Swift: Lazy Properties in Structs - ingve
http://oleb.net/blog/2015/12/lazy-properties-in-structs-swift/
======
kazinator
I put this into TXR Lisp a few weeks ago. Well, not exactly _this_. Rather,
quite simply, _any struct_ can be lazily instantiated with the lnew operator.
This gives you the object instance with its identity, but not yet initialized.
When you touch it, then all of it materializes. (It's not a per-slot behavior,
in other words.)

The commit for this could almost fit on a napkin:
[http://www.kylheku.com/cgit/txr/commit/?id=eb483eb39fa4570d1...](http://www.kylheku.com/cgit/txr/commit/?id=eb483eb39fa4570d1178a3f71fb65be908fd0d01)

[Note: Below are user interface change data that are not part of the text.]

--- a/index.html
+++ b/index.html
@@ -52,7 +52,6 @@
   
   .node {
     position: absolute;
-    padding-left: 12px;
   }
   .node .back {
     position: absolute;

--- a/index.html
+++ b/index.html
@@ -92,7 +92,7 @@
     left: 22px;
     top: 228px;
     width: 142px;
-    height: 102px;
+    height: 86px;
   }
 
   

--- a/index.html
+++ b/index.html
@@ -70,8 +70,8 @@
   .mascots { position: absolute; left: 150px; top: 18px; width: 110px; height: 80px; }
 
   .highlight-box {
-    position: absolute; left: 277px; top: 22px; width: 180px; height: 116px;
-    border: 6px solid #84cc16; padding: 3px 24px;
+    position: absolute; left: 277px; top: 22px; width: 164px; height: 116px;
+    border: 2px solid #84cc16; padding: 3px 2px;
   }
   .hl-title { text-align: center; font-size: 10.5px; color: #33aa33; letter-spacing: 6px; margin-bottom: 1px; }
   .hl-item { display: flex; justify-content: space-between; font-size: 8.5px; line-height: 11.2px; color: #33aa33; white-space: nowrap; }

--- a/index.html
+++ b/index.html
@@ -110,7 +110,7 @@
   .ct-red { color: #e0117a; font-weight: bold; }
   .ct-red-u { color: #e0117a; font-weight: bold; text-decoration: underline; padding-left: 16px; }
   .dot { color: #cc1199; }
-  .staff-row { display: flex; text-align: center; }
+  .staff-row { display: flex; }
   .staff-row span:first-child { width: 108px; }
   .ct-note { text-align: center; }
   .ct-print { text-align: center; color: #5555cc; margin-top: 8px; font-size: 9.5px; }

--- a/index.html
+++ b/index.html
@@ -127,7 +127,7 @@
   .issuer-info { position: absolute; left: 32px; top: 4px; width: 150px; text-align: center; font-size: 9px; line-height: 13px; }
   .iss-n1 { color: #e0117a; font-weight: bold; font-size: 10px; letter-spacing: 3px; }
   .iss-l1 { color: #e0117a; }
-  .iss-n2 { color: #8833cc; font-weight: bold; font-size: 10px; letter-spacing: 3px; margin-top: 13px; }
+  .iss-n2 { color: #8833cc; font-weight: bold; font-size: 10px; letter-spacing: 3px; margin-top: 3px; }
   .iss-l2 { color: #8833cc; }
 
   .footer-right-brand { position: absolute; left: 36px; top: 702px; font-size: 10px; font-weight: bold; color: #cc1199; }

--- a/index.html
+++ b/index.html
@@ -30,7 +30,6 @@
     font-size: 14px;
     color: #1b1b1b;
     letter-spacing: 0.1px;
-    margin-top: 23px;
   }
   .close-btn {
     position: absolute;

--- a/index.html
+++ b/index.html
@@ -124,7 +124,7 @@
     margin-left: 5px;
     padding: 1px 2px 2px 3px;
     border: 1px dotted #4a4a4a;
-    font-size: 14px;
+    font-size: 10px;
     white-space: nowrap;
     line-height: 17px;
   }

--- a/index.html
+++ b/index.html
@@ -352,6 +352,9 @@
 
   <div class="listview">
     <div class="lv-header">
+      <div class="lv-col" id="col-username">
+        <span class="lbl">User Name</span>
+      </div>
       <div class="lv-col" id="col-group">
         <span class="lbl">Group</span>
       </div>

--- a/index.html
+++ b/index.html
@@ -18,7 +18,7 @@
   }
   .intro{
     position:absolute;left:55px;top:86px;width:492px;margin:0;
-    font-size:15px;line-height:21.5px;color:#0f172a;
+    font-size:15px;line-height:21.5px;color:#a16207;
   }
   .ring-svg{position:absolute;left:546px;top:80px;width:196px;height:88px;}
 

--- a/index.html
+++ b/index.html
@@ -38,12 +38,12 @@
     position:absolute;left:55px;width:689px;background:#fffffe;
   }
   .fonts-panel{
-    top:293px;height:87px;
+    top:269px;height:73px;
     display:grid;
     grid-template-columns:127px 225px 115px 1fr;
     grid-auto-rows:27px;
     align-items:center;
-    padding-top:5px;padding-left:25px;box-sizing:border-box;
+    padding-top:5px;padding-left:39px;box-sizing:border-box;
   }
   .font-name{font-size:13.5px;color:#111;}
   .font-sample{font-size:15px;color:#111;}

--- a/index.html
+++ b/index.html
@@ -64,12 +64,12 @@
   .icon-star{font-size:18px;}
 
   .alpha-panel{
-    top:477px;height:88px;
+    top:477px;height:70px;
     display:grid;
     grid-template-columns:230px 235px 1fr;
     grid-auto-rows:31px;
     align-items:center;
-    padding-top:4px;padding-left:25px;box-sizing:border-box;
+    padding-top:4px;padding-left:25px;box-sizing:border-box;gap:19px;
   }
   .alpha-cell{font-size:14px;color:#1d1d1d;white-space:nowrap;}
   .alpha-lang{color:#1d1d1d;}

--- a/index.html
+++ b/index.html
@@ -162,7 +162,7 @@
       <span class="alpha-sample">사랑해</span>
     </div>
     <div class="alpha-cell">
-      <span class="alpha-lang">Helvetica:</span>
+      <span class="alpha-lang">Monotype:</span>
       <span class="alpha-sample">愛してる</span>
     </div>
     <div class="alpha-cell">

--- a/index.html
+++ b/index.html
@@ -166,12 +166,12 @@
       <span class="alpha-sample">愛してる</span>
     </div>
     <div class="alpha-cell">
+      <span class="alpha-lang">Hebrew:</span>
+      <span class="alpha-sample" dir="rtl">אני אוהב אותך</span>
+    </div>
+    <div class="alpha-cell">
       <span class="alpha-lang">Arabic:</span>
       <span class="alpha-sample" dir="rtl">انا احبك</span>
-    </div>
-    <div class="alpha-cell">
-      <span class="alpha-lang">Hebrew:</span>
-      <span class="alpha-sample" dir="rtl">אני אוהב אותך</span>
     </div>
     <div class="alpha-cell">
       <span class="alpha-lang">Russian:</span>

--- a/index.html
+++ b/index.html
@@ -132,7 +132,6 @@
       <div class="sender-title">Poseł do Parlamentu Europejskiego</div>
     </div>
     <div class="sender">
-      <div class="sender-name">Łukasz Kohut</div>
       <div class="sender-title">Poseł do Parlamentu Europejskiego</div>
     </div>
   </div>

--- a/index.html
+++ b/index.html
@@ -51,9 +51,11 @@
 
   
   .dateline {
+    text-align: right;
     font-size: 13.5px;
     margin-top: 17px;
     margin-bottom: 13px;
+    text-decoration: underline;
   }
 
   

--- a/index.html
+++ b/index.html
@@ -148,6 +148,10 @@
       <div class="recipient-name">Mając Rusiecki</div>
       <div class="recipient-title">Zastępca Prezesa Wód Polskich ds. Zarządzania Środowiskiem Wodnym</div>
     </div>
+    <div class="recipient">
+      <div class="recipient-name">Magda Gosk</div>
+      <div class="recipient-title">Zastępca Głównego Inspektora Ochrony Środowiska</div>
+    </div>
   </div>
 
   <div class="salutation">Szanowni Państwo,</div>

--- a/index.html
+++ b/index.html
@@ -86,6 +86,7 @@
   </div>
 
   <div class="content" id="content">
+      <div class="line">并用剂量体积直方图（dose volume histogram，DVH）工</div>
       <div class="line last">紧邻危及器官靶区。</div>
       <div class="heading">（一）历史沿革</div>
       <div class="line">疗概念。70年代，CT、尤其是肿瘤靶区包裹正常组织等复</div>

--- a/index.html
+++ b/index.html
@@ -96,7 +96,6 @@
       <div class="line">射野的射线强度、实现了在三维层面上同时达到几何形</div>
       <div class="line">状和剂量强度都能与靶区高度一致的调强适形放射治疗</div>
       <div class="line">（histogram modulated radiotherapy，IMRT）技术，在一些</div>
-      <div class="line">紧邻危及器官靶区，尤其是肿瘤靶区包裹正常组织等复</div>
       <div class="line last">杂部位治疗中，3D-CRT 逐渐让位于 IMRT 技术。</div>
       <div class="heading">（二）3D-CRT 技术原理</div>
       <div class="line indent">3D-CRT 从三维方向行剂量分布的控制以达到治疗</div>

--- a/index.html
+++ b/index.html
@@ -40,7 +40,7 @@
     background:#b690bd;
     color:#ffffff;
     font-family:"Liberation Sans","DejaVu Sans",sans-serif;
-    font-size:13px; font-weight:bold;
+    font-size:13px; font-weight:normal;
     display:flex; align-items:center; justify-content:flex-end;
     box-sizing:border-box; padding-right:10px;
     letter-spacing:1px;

Circular example: two structs are constructed so they refer to each other, in
a single step, by using mlet for the mutual scoping, and lnew for the
construction semantics:

    
    
      1> (defstruct node nil left right value)
      #<struct-type node>
      2> (defvar circ (mlet ((a (lnew node left b value 0))
                             (b (lnew node right a value 1)))
                        a))
      circ
      3> circ.value
      0
      4> circ.left.value
      1
      5> circ.left.right.value
      0
    

Lazy infinite chain of nodes, each containing a higher count value than its
predecessor:

    
    
      1> (defstruct node () next count)
      #<struct-type node>
      2> (defun count-chain (init)
           (lnew node count init next (count-chain (succ init))))
      count-chain
      3> (defvarl x (count-chain 0))
      x
      4> x.count
      0
      5> x.next.count
      1
      6> x.next.next.count
      2
      7> x.next.next.next.count
      3
      8> x.next.next.next.next.count
      4
      9> x.count
      0
      10> x.next.count
      1

------
melling
I just started using structs in Swift within the past couple of weeks.

There's actually a lot written on the topic:

[http://www.h4labs.com/dev/ios/swift.html?age=10000&q=structs](http://www.h4labs.com/dev/ios/swift.html?age=10000&q=structs)